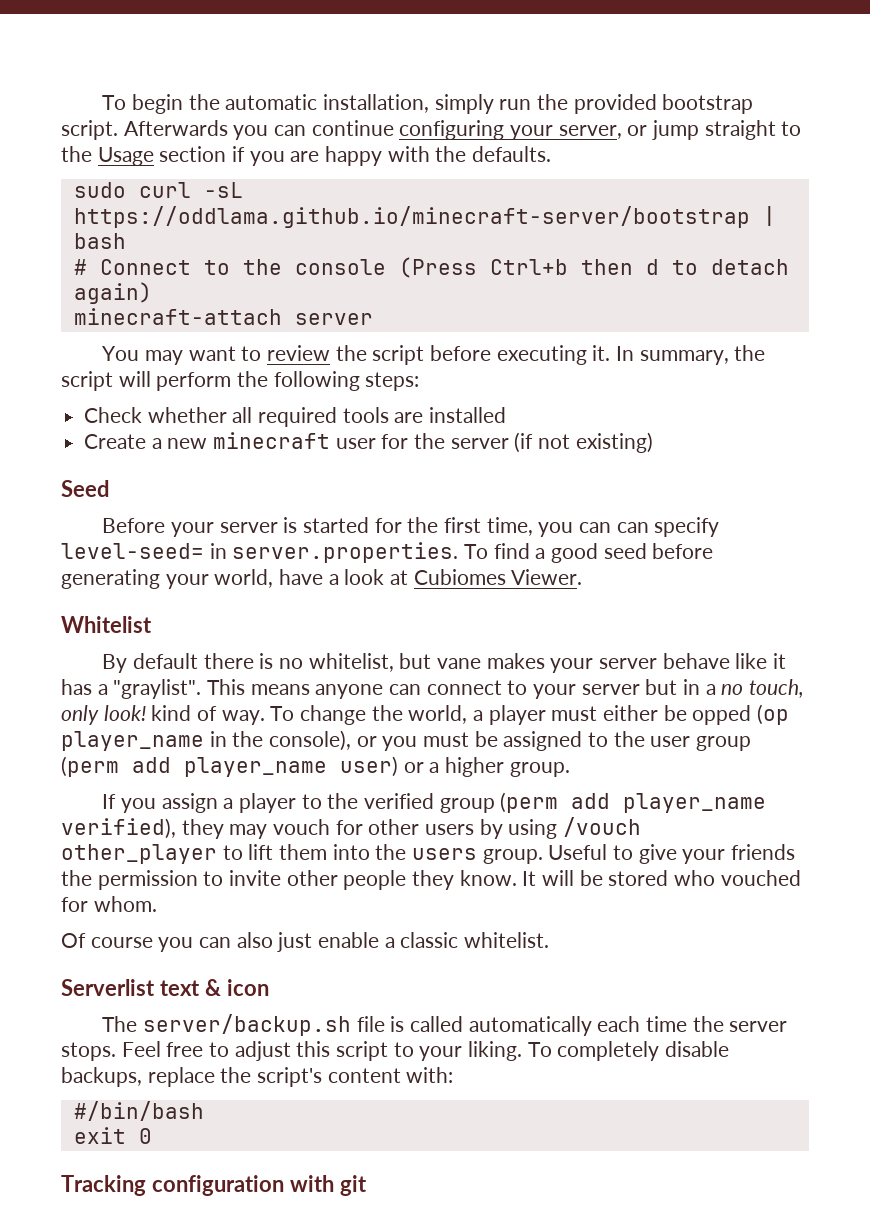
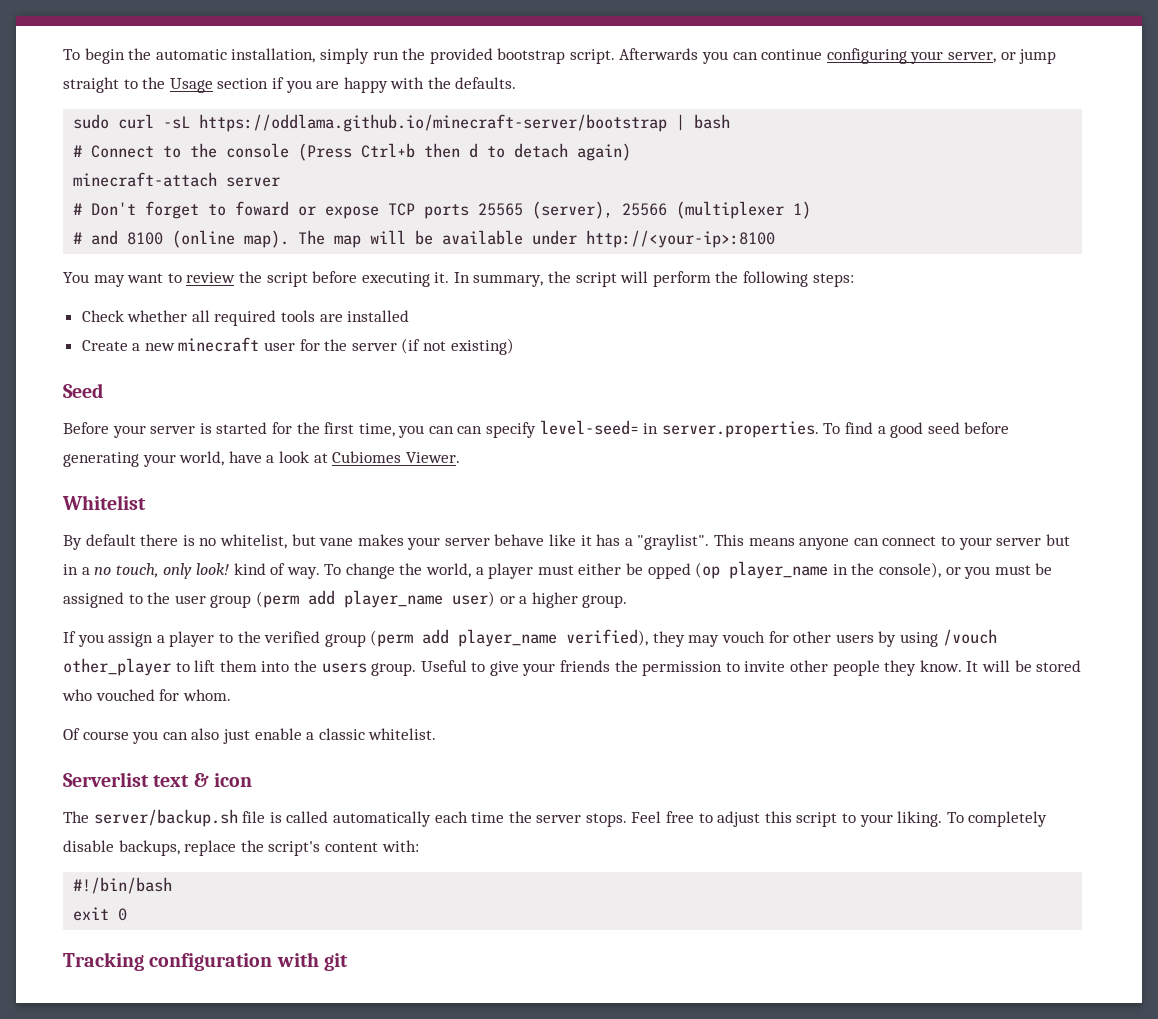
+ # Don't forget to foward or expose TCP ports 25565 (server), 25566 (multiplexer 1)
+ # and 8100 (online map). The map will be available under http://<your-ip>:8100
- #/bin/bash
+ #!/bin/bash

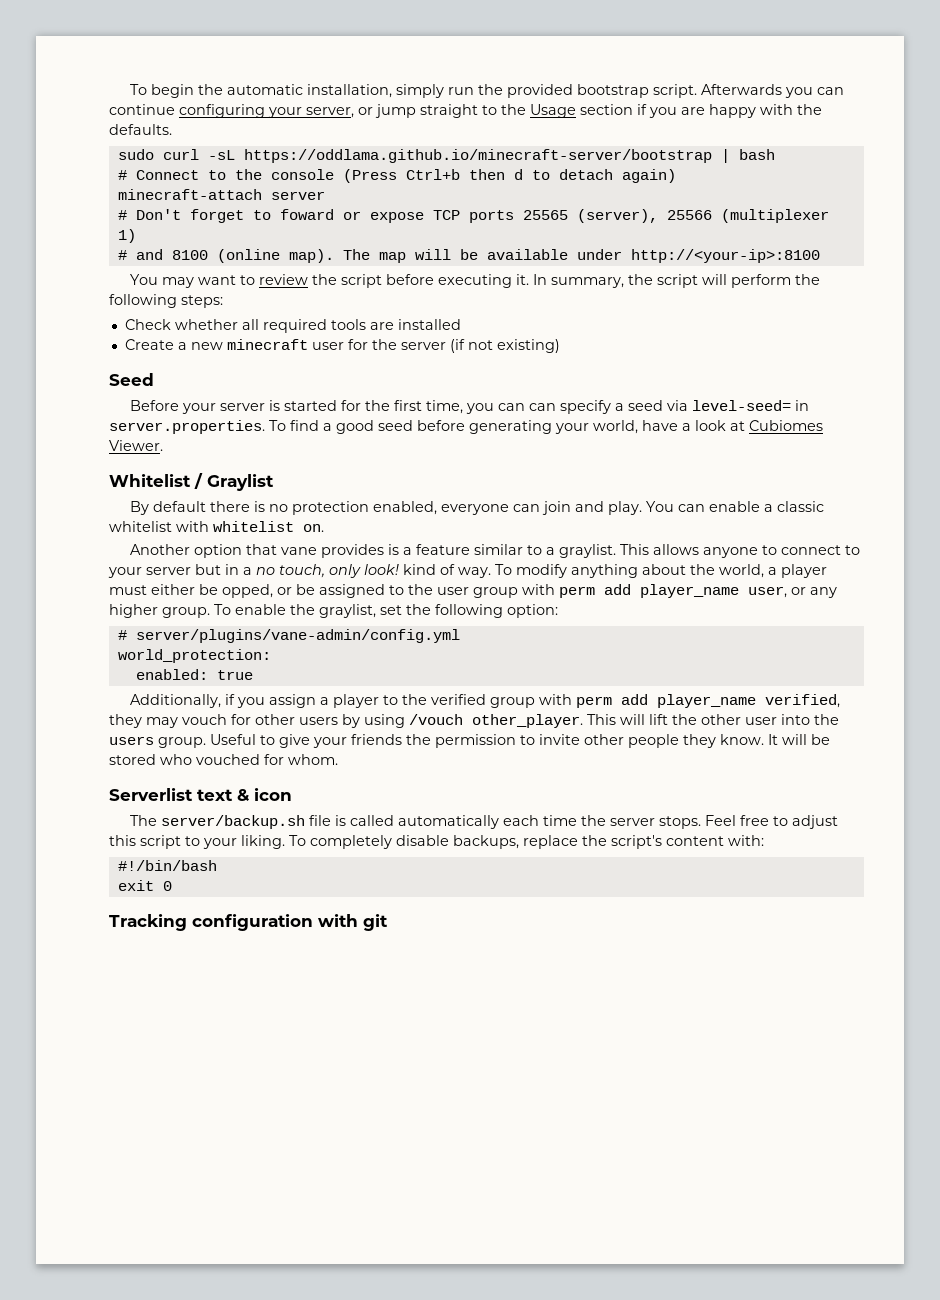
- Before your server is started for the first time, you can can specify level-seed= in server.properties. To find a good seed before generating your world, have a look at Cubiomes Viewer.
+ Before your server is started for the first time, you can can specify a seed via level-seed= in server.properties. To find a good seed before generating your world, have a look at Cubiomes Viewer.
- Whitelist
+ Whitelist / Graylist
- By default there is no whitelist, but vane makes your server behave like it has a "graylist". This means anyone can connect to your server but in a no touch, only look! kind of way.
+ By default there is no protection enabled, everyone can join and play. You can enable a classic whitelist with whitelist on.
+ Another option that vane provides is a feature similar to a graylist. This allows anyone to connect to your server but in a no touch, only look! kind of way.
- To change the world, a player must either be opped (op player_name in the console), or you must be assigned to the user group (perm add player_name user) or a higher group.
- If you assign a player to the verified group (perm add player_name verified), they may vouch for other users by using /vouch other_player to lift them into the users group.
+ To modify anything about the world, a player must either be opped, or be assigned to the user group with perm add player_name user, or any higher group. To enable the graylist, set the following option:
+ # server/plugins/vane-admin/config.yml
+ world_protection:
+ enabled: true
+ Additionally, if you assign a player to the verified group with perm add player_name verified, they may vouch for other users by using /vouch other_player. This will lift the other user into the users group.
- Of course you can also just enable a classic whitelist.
****
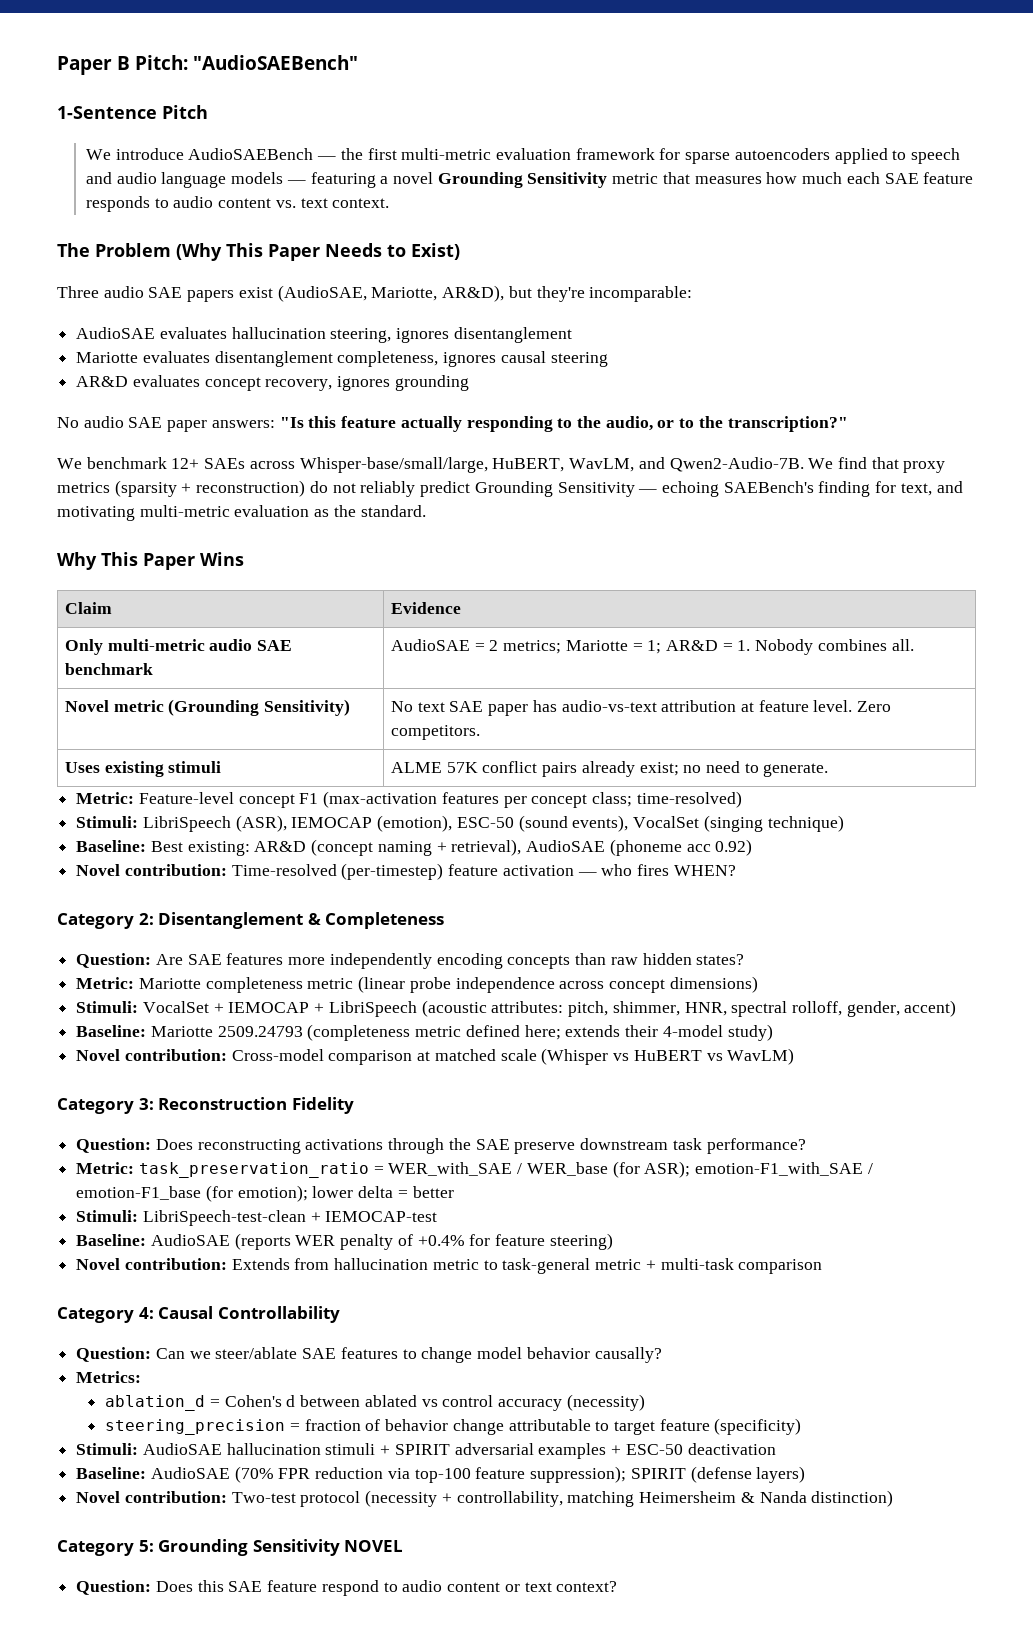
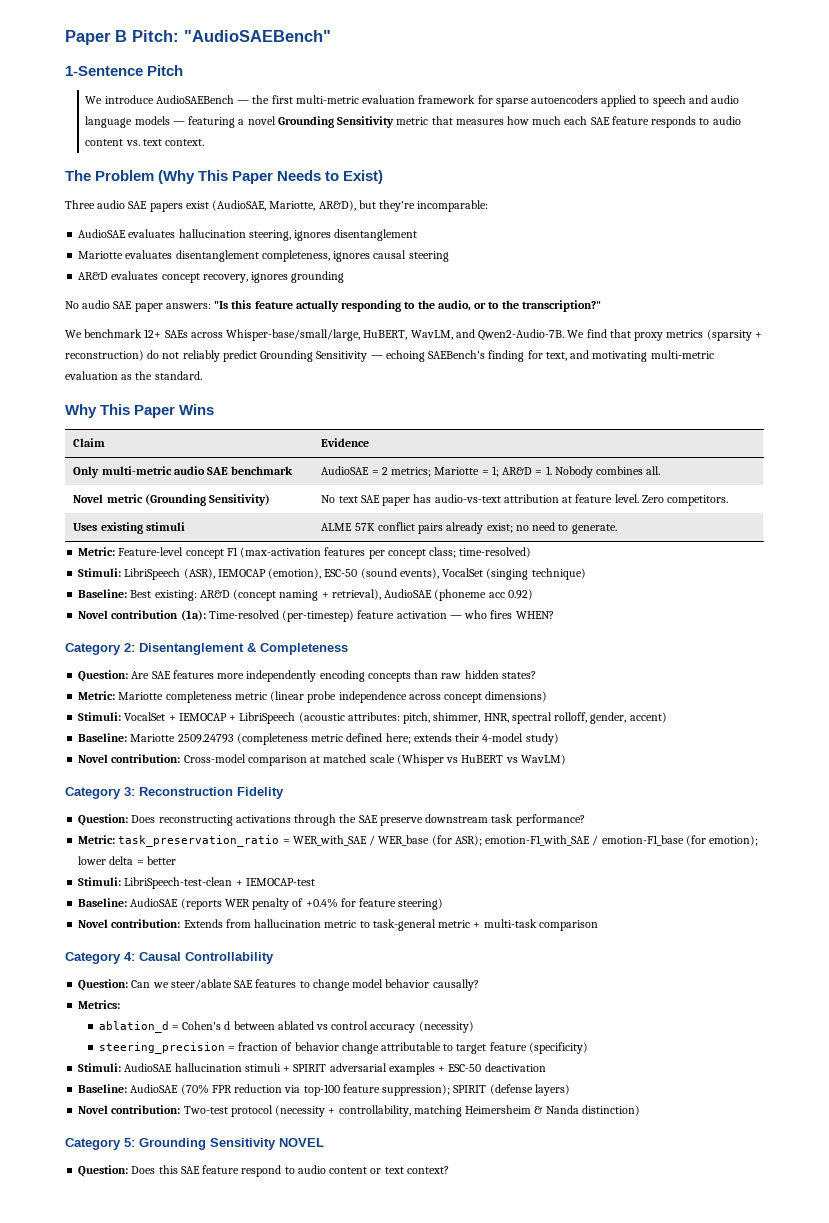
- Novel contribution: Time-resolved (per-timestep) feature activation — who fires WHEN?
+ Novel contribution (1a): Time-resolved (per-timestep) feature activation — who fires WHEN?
****
Copy every line in the data above that has the string "kind" in it.

• [ANSWER AREA]
- By default there is no whitelist, but vane makes your server behave like it has a "graylist". This means anyone can connect to your server but in a no touch, only look! kind of way.
+ Another option that vane provides is a feature similar to a graylist. This allows anyone to connect to your server but in a no touch, only look! kind of way.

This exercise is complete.